### Directions for this task
Look through the data below and extract, unchanged, the lines from the one that contains "[76,385,398,403] http://www.turtleland.net/openbook2.0 ->" to the one that contains "[76,972,193,993] [94,1018,398,1036] [94,1046,387,1064]", both included.

### Records provided
■ ■ ■ ■

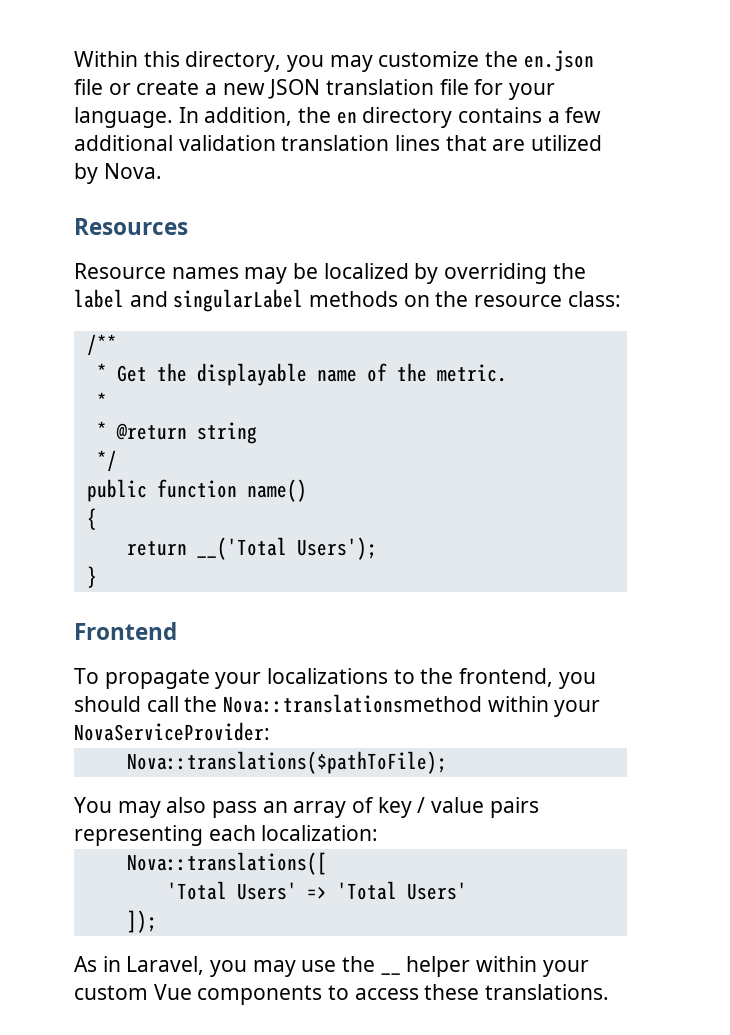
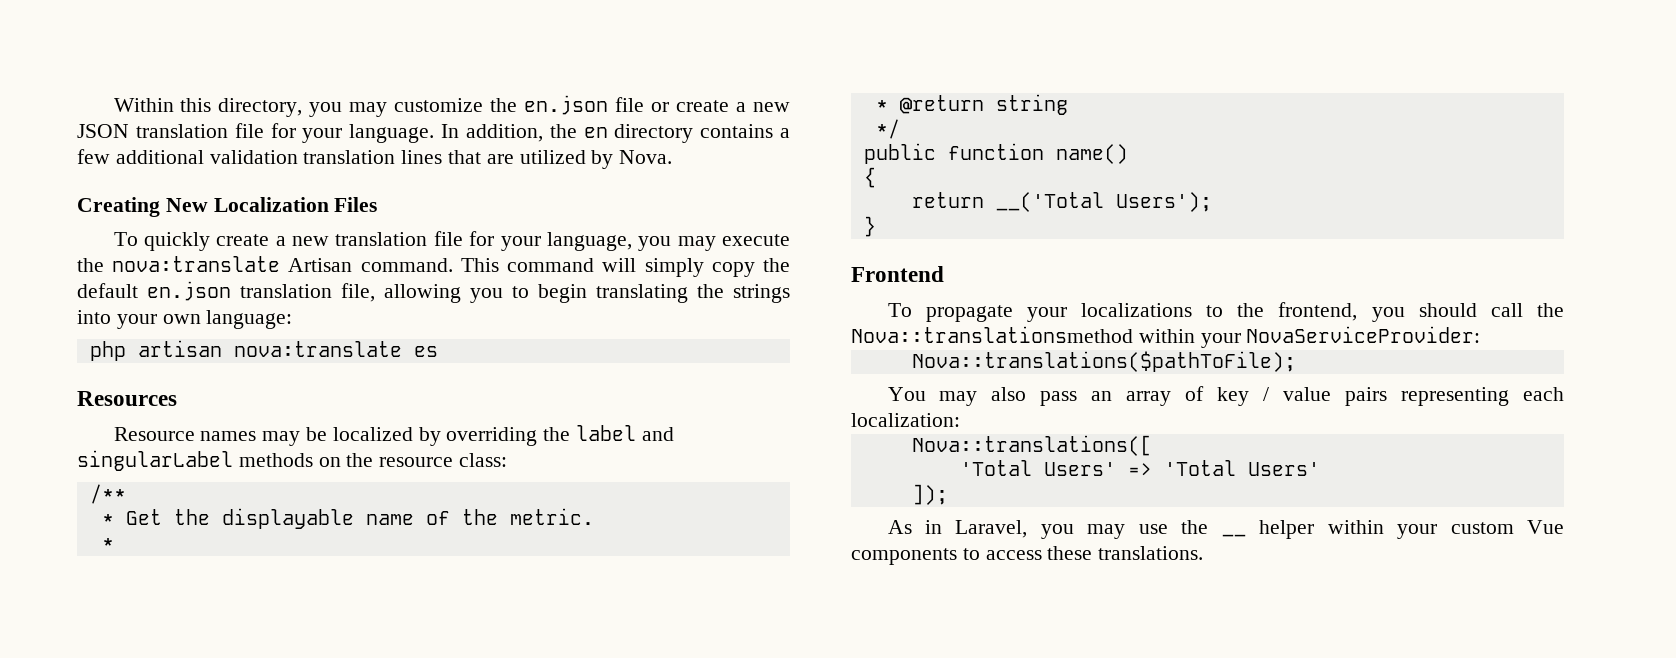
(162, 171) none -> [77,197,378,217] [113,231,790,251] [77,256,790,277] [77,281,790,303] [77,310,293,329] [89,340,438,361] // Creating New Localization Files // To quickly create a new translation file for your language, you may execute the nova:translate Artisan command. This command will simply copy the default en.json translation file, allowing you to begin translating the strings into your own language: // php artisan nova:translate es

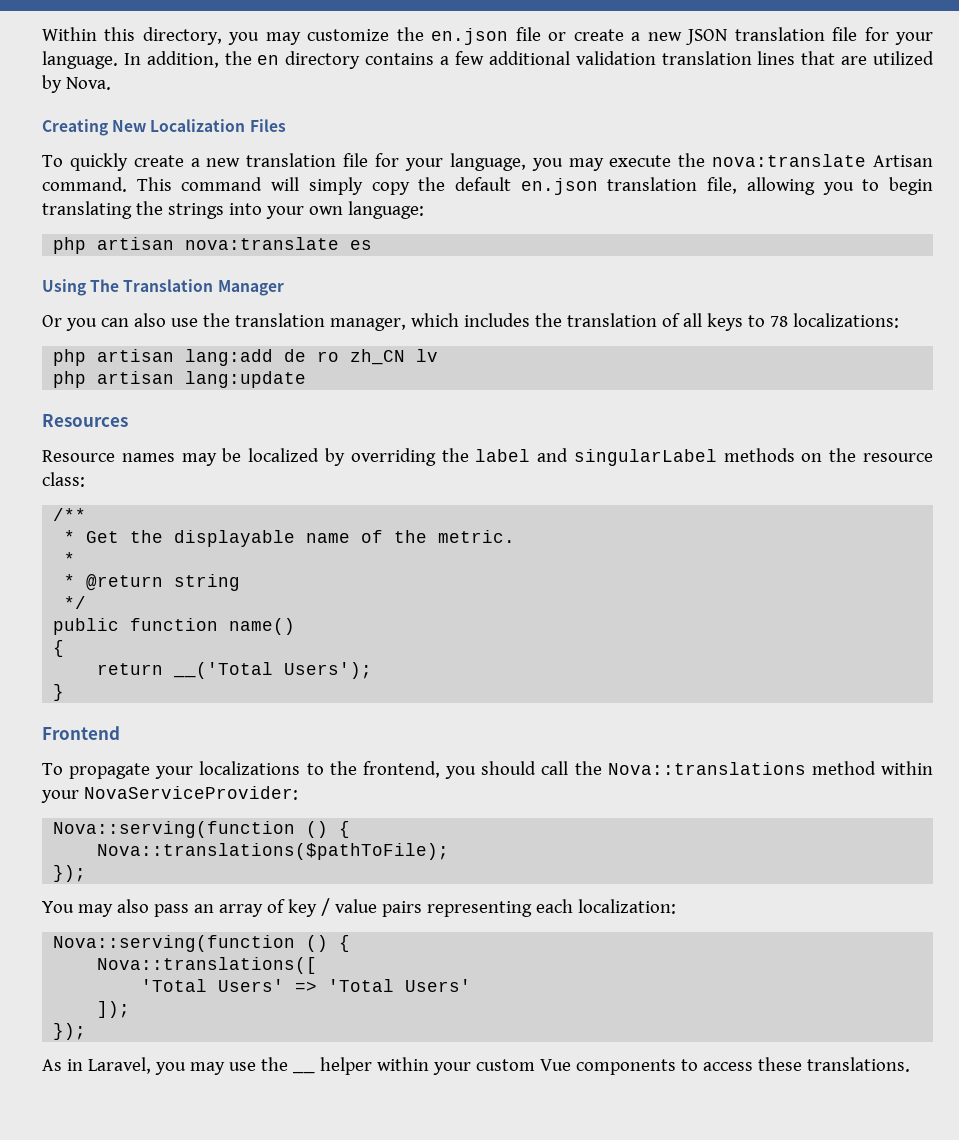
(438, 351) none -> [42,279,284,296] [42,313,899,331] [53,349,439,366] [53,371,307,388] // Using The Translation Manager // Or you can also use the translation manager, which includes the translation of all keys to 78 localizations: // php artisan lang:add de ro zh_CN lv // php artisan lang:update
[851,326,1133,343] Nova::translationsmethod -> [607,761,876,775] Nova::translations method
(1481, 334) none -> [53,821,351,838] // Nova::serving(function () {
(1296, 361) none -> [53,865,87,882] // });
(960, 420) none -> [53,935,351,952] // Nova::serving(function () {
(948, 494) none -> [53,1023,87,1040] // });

■ ■ ■ ■

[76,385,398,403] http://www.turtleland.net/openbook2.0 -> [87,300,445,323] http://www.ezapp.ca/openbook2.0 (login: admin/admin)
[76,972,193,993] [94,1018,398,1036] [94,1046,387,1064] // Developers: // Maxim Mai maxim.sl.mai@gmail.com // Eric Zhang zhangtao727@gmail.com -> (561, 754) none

■ ■ ■ ■

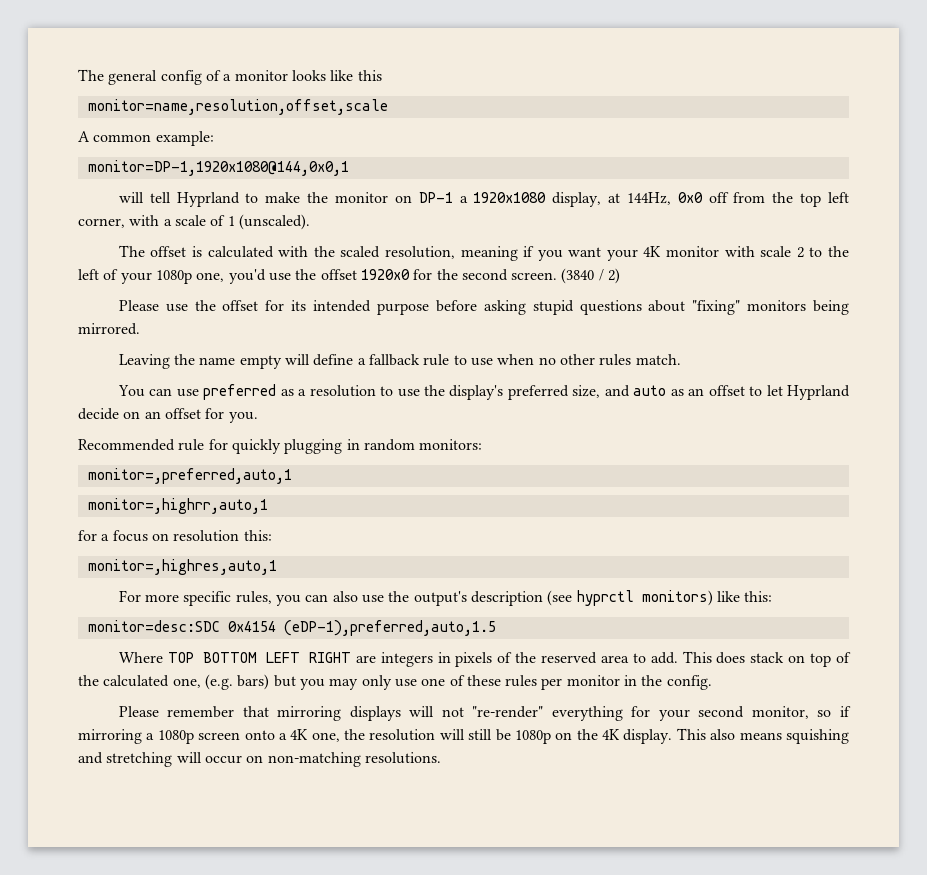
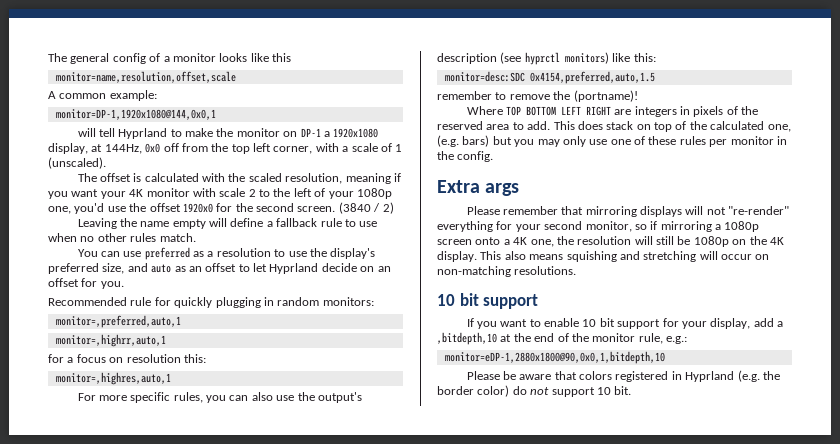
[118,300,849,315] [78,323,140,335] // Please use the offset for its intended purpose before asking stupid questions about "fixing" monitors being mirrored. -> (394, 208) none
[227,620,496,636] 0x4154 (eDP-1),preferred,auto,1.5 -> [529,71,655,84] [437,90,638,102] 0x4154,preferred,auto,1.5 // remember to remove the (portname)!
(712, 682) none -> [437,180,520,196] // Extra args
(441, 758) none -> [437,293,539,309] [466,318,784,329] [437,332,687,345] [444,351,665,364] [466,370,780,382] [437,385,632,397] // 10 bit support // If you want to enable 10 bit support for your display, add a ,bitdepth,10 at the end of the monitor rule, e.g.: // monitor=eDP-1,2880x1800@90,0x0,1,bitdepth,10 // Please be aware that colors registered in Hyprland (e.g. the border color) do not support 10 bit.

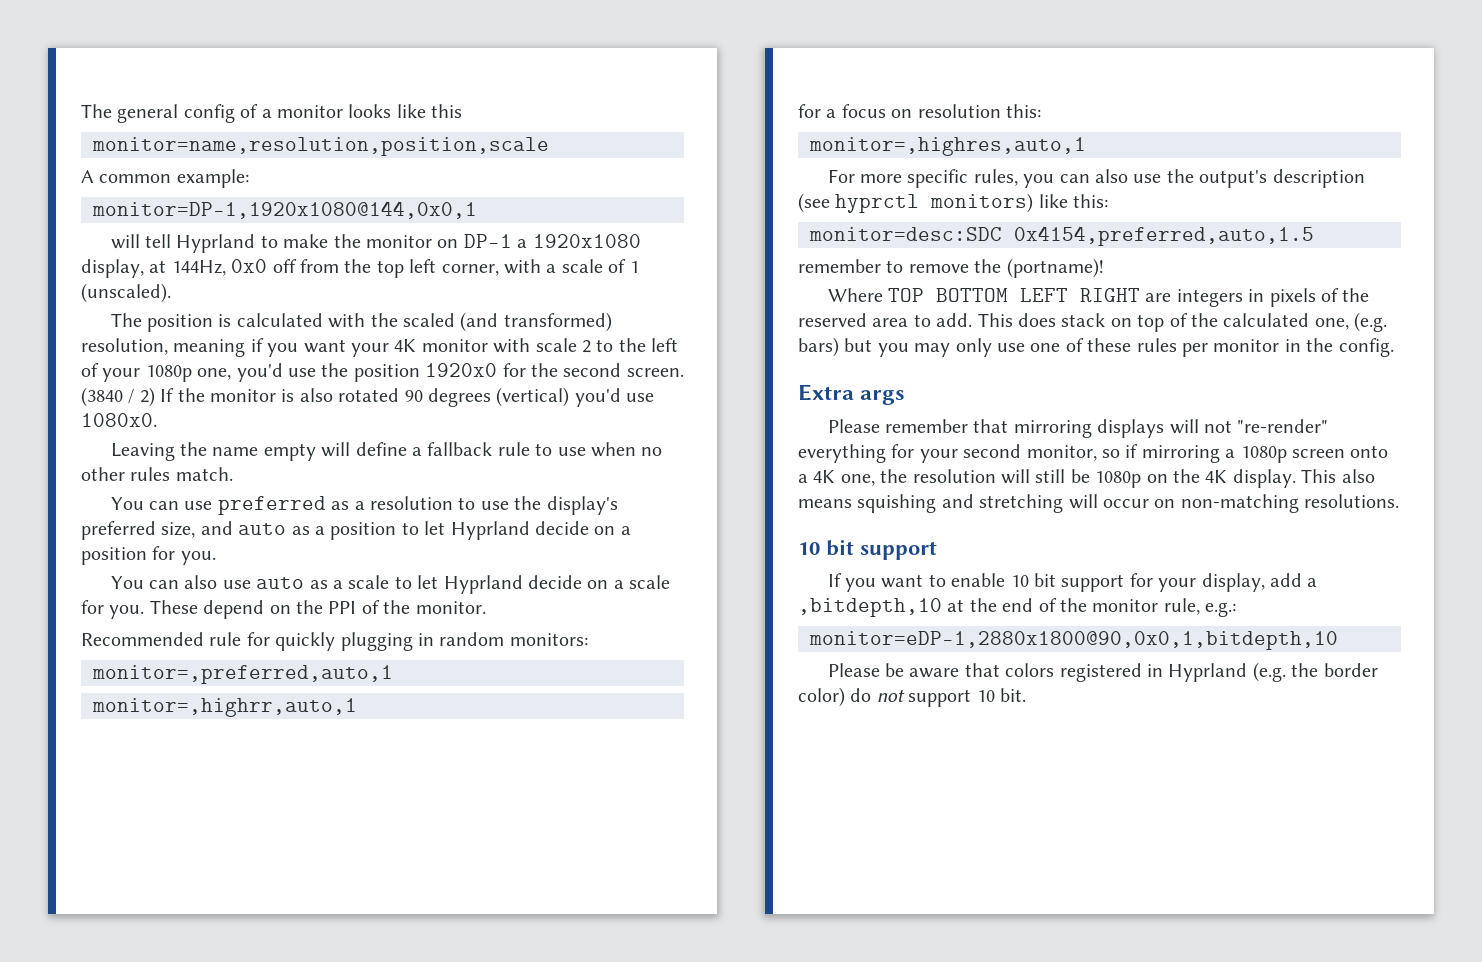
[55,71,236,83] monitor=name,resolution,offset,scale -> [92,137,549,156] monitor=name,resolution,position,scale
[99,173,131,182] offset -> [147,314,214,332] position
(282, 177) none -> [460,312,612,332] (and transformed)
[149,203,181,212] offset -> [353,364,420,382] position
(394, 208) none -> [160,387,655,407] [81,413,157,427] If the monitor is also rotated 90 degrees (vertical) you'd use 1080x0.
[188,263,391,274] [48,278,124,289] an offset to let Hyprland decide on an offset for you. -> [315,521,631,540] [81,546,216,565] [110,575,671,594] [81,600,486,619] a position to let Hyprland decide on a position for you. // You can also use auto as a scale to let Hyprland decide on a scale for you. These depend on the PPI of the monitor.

■ ■ ■ ■

### Response to the exercise
[76,385,398,403] http://www.turtleland.net/openbook2.0 -> [87,300,445,323] http://www.ezapp.ca/openbook2.0 (login: admin/admin)
[76,972,193,993] [94,1018,398,1036] [94,1046,387,1064] // Developers: // Maxim Mai maxim.sl.mai@gmail.com // Eric Zhang zhangtao727@gmail.com -> (561, 754) none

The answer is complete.